Exercise:
All lines holding the word "heading" in the listing below need to be copied.
*** Block opens ***
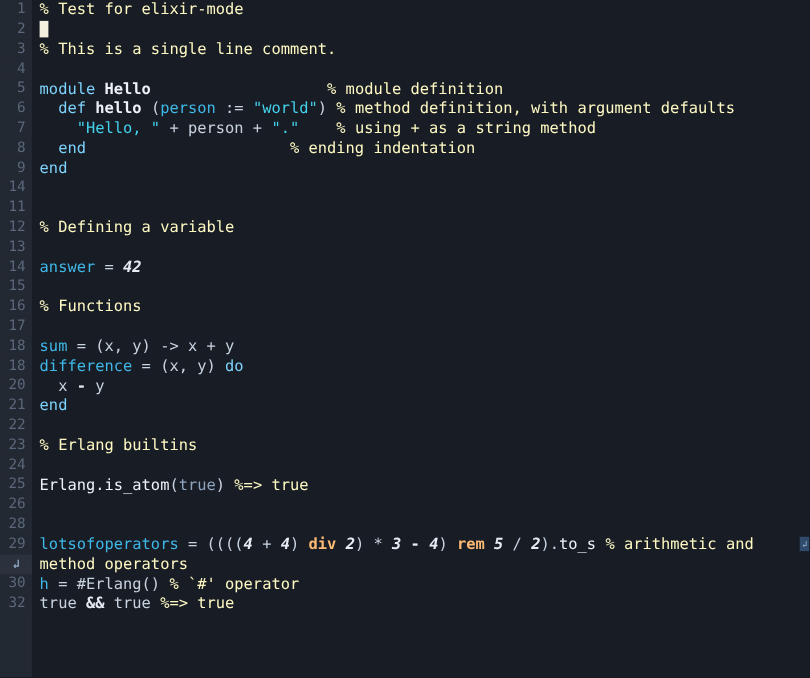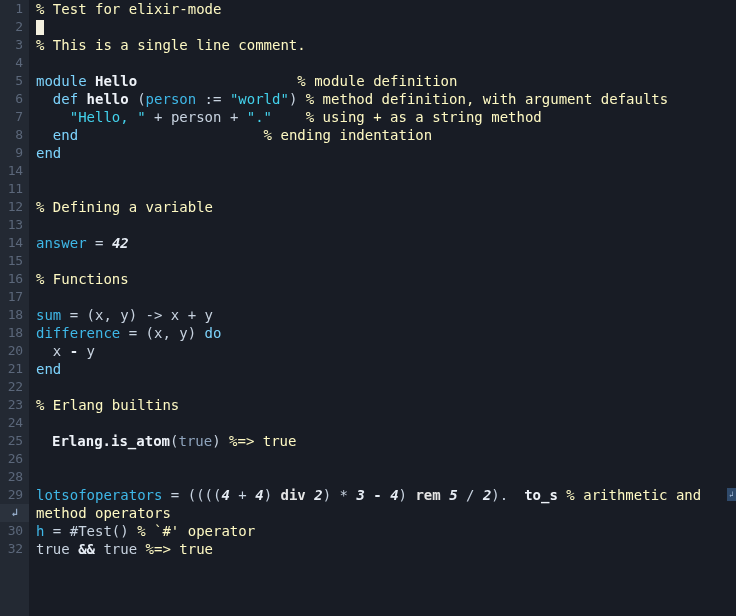--- a/index.html
+++ b/index.html
@@ -65,23 +65,23 @@
   
   .cmt  { color: #fef9c3; }
   .kw   { color: #7dd3fc; }
   .fn   { color: #eef2f8; font-weight: bold; }
   .var  { color: #3fb8e8; }
   .parm { color: #3fb8e8; }
   .str  { color: #43d2ec; }
   .num  { color: #e7edf5; font-weight: bold; font-style: italic; }
   .op   { color: #e7edf5; font-weight: bold; }
   .pl   { color: #c8d3e0; }
-  .bi   { color: #eef2f8; font-weight: bold; margin-left: 16px; }
+  .bi   { color: #eef2f8; font-weight: normal; }
   .lit  { color: #8fa4bd; }
-  .opk  { color: #e5e5e5; font-weight: bold; }
+  .opk  { color: #fdba74; font-weight: bold; }
 
   .cursor {
     display: inline-block;
     width: 8px;
     height: 15px;
     vertical-align: -3px;
     background: #f3f0df;
   }
   .wrapmark {
     position: absolute;
@@ -129,16 +129,16 @@
       <div class="row"><div class="lineno">20</div><div class="code"><span class="pl">  x </span><span class="op">-</span><span class="pl"> y</span></div></div>
       <div class="row"><div class="lineno">21</div><div class="code"><span class="kw">end</span></div></div>
       <div class="row"><div class="lineno">22</div><div class="code"></div></div>
       <div class="row"><div class="lineno">23</div><div class="code"><span class="cmt">% Erlang builtins</span></div></div>
       <div class="row"><div class="lineno">24</div><div class="code"></div></div>
       <div class="row"><div class="lineno">25</div><div class="code"><span class="bi">Erlang.is_atom</span><span class="pl">(</span><span class="lit">true</span><span class="pl">) </span><span class="cmt">%=&gt; true</span></div></div>
       <div class="row"><div class="lineno">26</div><div class="code"></div></div>
       <div class="row"><div class="lineno">28</div><div class="code"></div></div>
       <div class="row"><div class="lineno">29</div><div class="code"><span class="var">lotsofoperators</span><span class="pl"> = ((((</span><span class="num">4</span><span class="pl"> + </span><span class="num">4</span><span class="pl">) </span><span class="opk">div</span><span class="pl"> </span><span class="num">2</span><span class="pl">) * </span><span class="num">3</span><span class="pl"> </span><span class="op">-</span><span class="pl"> </span><span class="num">4</span><span class="pl">) </span><span class="opk">rem</span><span class="pl"> </span><span class="num">5</span><span class="pl"> / </span><span class="num">2</span><span class="pl">).</span><span class="bi">to_s</span><span class="pl"> </span><span class="cmt">% arithmetic and</span><div class="wrapmark">↲</div></div></div>
       <div class="row cont"><div class="lineno"><span class="curl">↲</span></div><div class="code"><span class="cmt">method operators</span></div></div>
-      <div class="row"><div class="lineno">30</div><div class="code"><span class="var">h</span><span class="pl"> = #Test() </span><span class="cmt">% `#' operator</span></div></div>
+      <div class="row"><div class="lineno">30</div><div class="code"><span class="var">h</span><span class="pl"> = #Erlang() </span><span class="cmt">% `#' operator</span></div></div>
       <div class="row"><div class="lineno">32</div><div class="code"><span class="pl">true </span><span class="op">&amp;&amp;</span><span class="pl"> true </span><span class="cmt">%=&gt; true</span></div></div>
     </div>
 </div>
 
 </body></html>

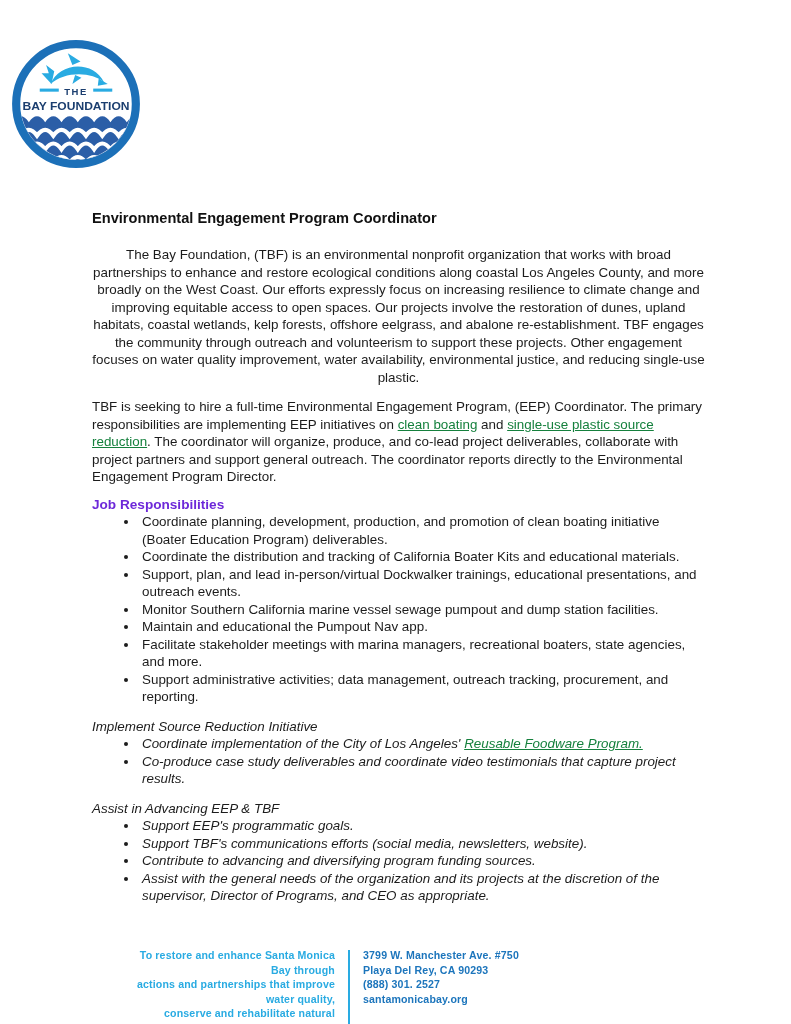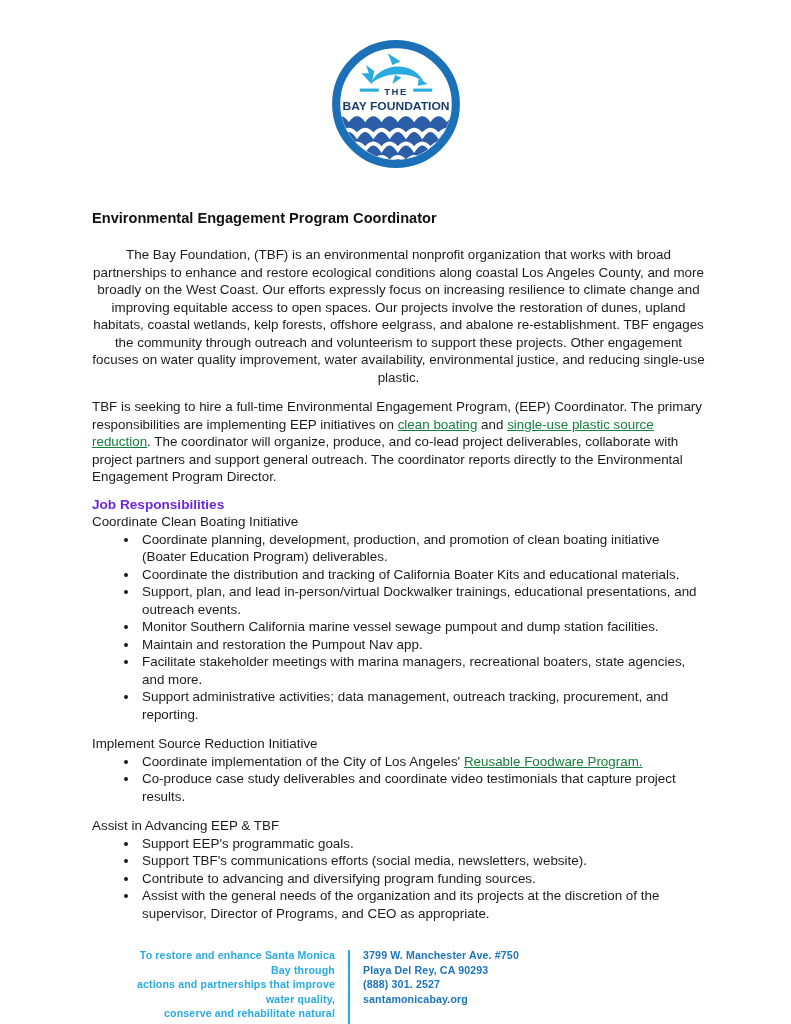--- a/index.html
+++ b/index.html
@@ -6,37 +6,37 @@
   html,body { background:#888; }
   .page {
     position:relative;
     width:791px; height:1024px;
     margin:0 auto;
     background:#ffffff;
     overflow:hidden;
     font-family:"Liberation Sans","DejaVu Sans",sans-serif;
     color:#1a1a1a;
   }
-  .logo-wrap { padding-top:36px; text-align:center; }
+  .logo-wrap { padding-top:36px; text-align:left;padding-left:8px; }
   .logo-wrap svg { width:136px; height:136px; }
 
   .content { margin:33px 0 0 92px; width:613px; }
 
   .doc-title { font-size:14.6px; font-weight:bold; line-height:18.2px; color:#111; }
 
   .para { font-size:13.4px; line-height:17.5px; color:#1c1c1c; }
   .para-intro  { margin-top:19px;text-align:center; }
   .para-hiring { margin-top:12px; }
 
   a.doc-link { color:#15803d; text-decoration:underline; cursor:pointer; }
 
   .resp-heading { margin-top:10px; font-size:13.6px; font-weight:bold; line-height:17.5px; color:#6d28d9; }
   .sub-title { font-size:13.4px; line-height:17.5px; color:#1c1c1c; }
   .subsection { margin-top:0; }
-  .subsection + .subsection { margin-top:12px; }
+  .subsection + .subsection { margin-top:12px;font-style:italic; }
 
   ul.bullets { margin:0; padding-left:47px; list-style:disc; }
   ul.bullets li { font-size:13.4px; line-height:17.5px; color:#1c1c1c; padding-left:3px; }
 
   .footer {
     position:absolute; top:948px; left:0; right:0;
     display:flex; align-items:stretch;
     padding-left:128px;
     font-weight:bold; letter-spacing:0.15px;
   }
@@ -96,27 +96,26 @@
       <div>Environmental Engagement Program Coordinator</div>
     </div>
 
     <p class="para para-intro">The Bay Foundation, (TBF) is an environmental nonprofit organization that works with broad partnerships to enhance and restore ecological conditions along coastal Los Angeles County, and more broadly on the West Coast. Our efforts expressly focus on increasing resilience to climate change and improving equitable access to open spaces. Our projects involve the restoration of dunes, upland habitats, coastal wetlands, kelp forests, offshore eelgrass, and abalone re-establishment. TBF engages the community through outreach and volunteerism to support these projects. Other engagement focuses on water quality improvement, water availability, environmental justice, and reducing single-use plastic.</p>
 
     <p class="para para-hiring"><span>TBF is seeking to hire a full-time Environmental Engagement Program, (EEP) Coordinator. The primary responsibilities are implementing EEP initiatives on </span><a class="doc-link">clean boating</a><span> and </span><a class="doc-link">single-use plastic source reduction</a><span>. The coordinator will organize, produce, and co-lead project deliverables, collaborate with project partners and support general outreach. The coordinator reports directly to the Environmental Engagement Program Director.</span></p>
 
     <div class="resp-heading">Job Responsibilities</div>
 
     <div class="subsection">
-      <div class="sub-title">Coordinate Clean Boating Initiative</div>
       <ul class="bullets">
         <li>Coordinate planning, development, production, and promotion of clean boating initiative (Boater Education Program) deliverables.</li>
         <li>Coordinate the distribution and tracking of California Boater Kits and educational materials.</li>
         <li>Support, plan, and lead in-person/virtual Dockwalker trainings, educational presentations, and outreach events.</li>
         <li>Monitor Southern California marine vessel sewage pumpout and dump station facilities.</li>
-        <li>Maintain and restoration the Pumpout Nav app.</li>
+        <li>Maintain and educational the Pumpout Nav app.</li>
         <li>Facilitate stakeholder meetings with marina managers, recreational boaters, state agencies, and more.</li>
         <li>Support administrative activities; data management, outreach tracking, procurement, and reporting.</li>
       </ul>
     </div>
 
     <div class="subsection">
       <div class="sub-title">Implement Source Reduction Initiative</div>
       <ul class="bullets">
         <li><span>Coordinate implementation of the City of Los Angeles' </span><a class="doc-link">Reusable Foodware Program.</a></li>
         <li>Co-produce case study deliverables and coordinate video testimonials that capture project results.</li>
*** Block closes ***
Solution to this problem:
   .resp-heading { margin-top:10px; font-size:13.6px; font-weight:bold; line-height:17.5px; color:#6d28d9; }
     <div class="resp-heading">Job Responsibilities</div>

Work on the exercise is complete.